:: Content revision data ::
- - - -

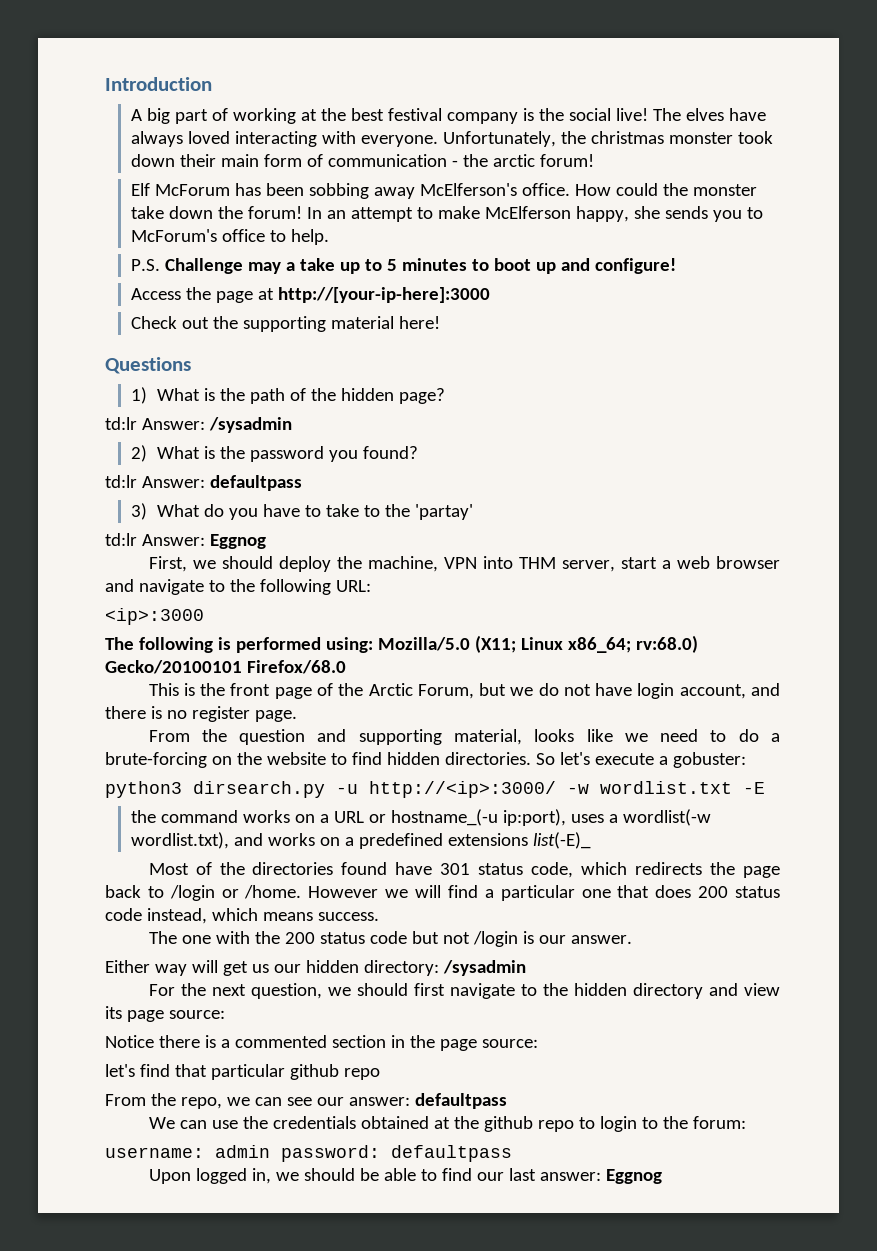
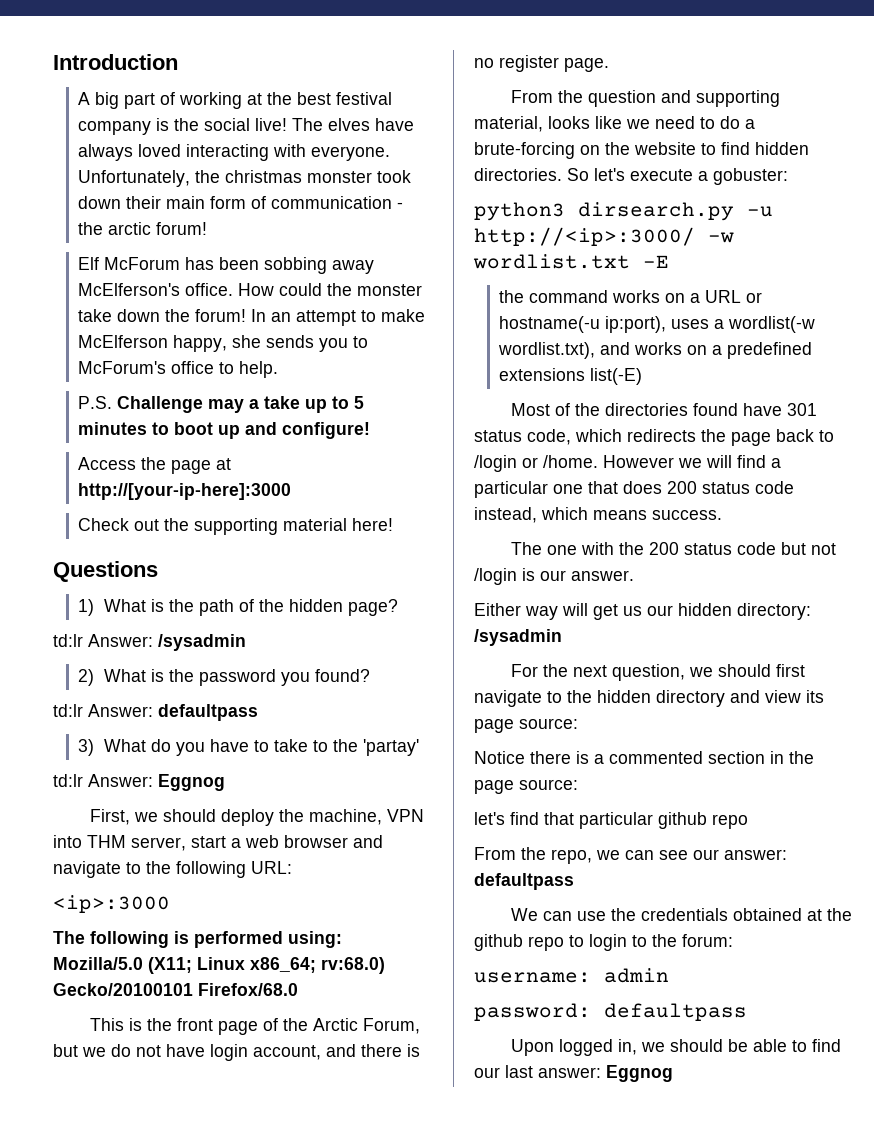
- the command works on a URL or hostname_(-u ip:port), uses a wordlist(-w wordlist.txt), and works on a predefined extensions list(-E)_
+ the command works on a URL or hostname(-u ip:port), uses a wordlist(-w wordlist.txt), and works on a predefined extensions list(-E)
- username: admin password: defaultpass
+ username: admin
+ password: defaultpass

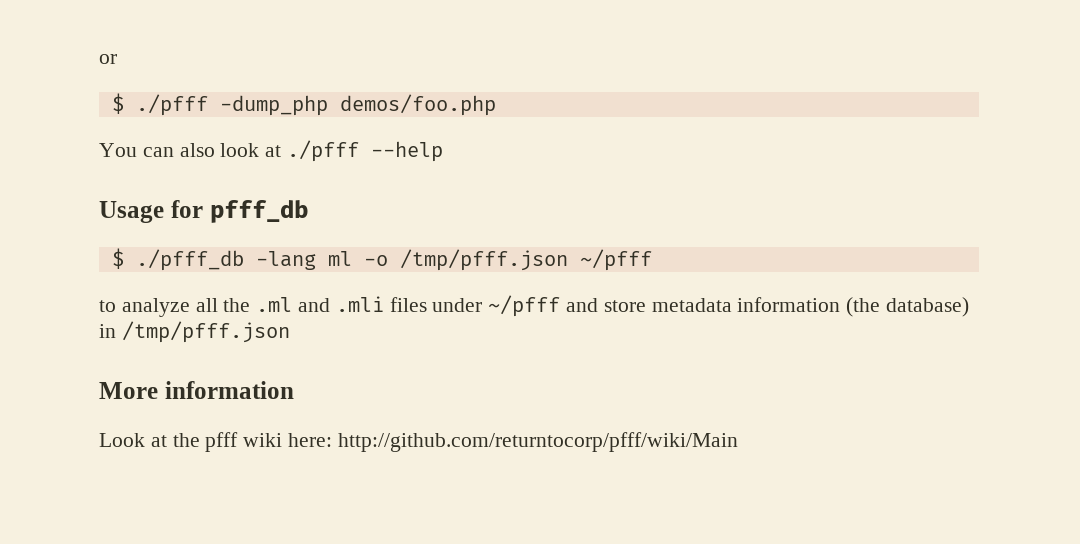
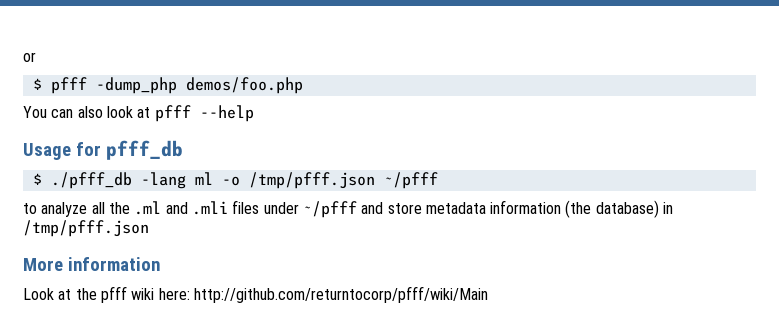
- $ ./pfff -dump_php demos/foo.php
+ $ pfff -dump_php demos/foo.php
- You can also look at ./pfff --help
+ You can also look at pfff --help

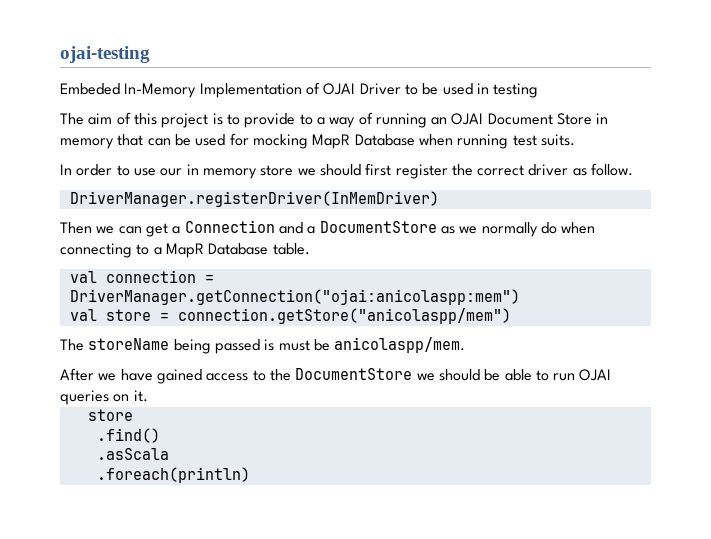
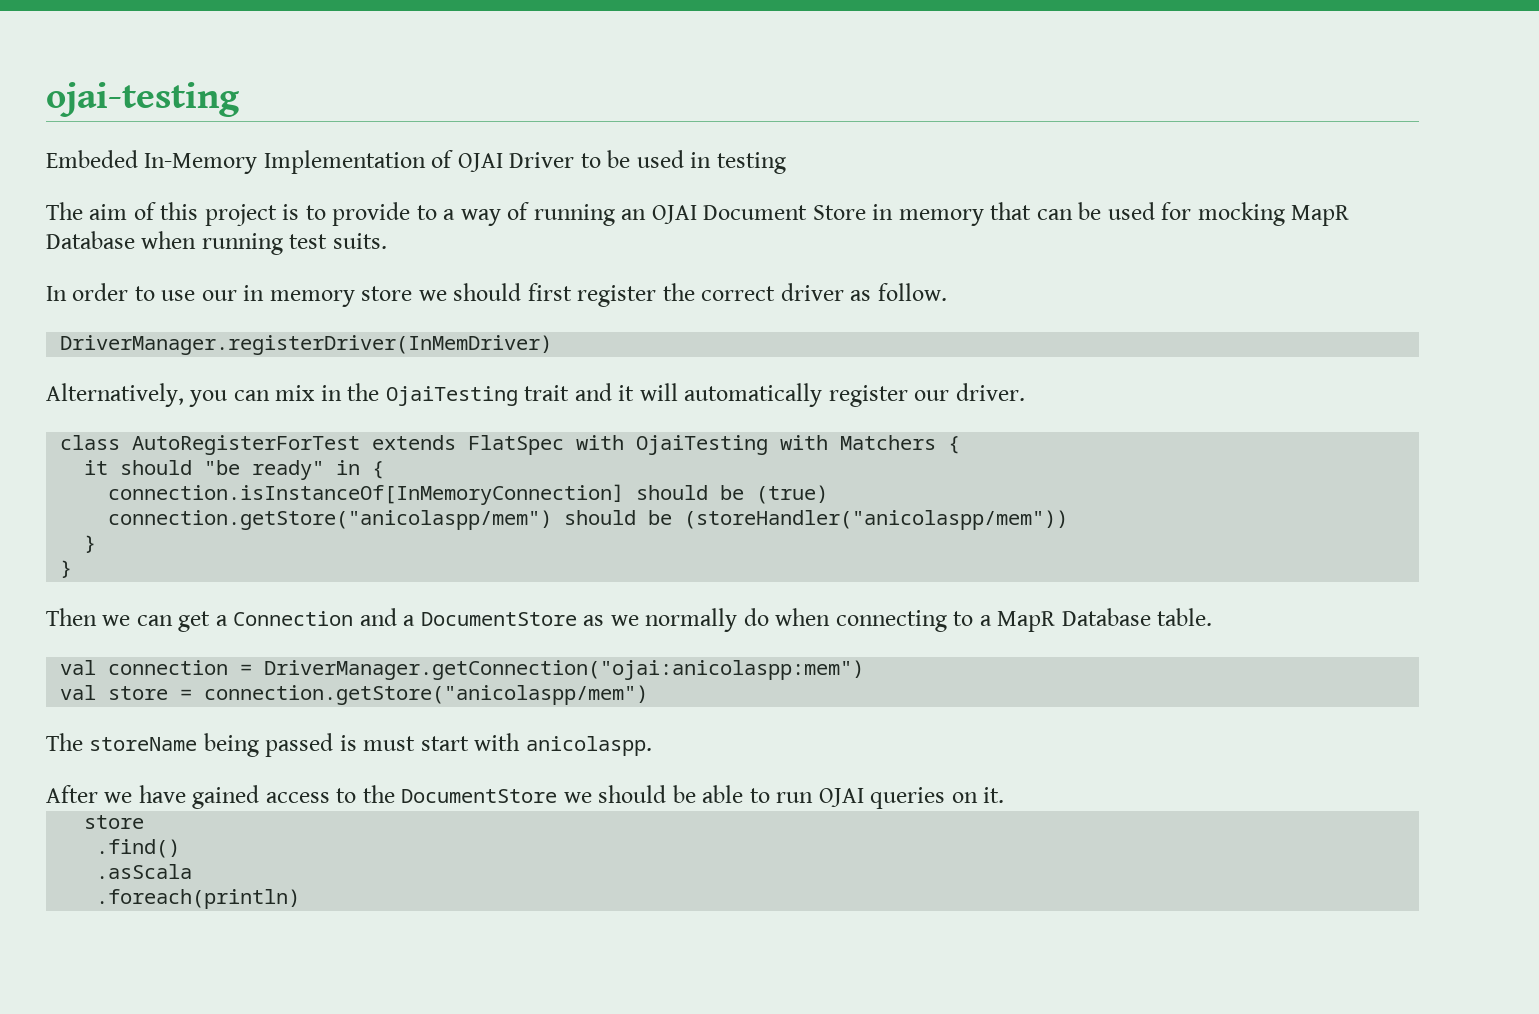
+ Alternatively, you can mix in the OjaiTesting trait and it will automatically register our driver.
+ class AutoRegisterForTest extends FlatSpec with OjaiTesting with Matchers {
+ it should "be ready" in {
+ connection.isInstanceOf[InMemoryConnection] should be (true)
+ connection.getStore("anicolaspp/mem") should be (storeHandler("anicolaspp/mem"))
+ }
+ }
- The storeName being passed is must be anicolaspp/mem.
+ The storeName being passed is must start with anicolaspp.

- - - -

:: Try it ::
Should a picture appear among the entries, skip it and copy the rest exactly.

:: Answer to this exercise ::
- the command works on a URL or hostname_(-u ip:port), uses a wordlist(-w wordlist.txt), and works on a predefined extensions list(-E)_
+ the command works on a URL or hostname(-u ip:port), uses a wordlist(-w wordlist.txt), and works on a predefined extensions list(-E)
- username: admin password: defaultpass
+ username: admin
+ password: defaultpass

- $ ./pfff -dump_php demos/foo.php
+ $ pfff -dump_php demos/foo.php
- You can also look at ./pfff --help
+ You can also look at pfff --help

+ Alternatively, you can mix in the OjaiTesting trait and it will automatically register our driver.
+ class AutoRegisterForTest extends FlatSpec with OjaiTesting with Matchers {
+ it should "be ready" in {
+ connection.isInstanceOf[InMemoryConnection] should be (true)
+ connection.getStore("anicolaspp/mem") should be (storeHandler("anicolaspp/mem"))
+ }
+ }
- The storeName being passed is must be anicolaspp/mem.
+ The storeName being passed is must start with anicolaspp.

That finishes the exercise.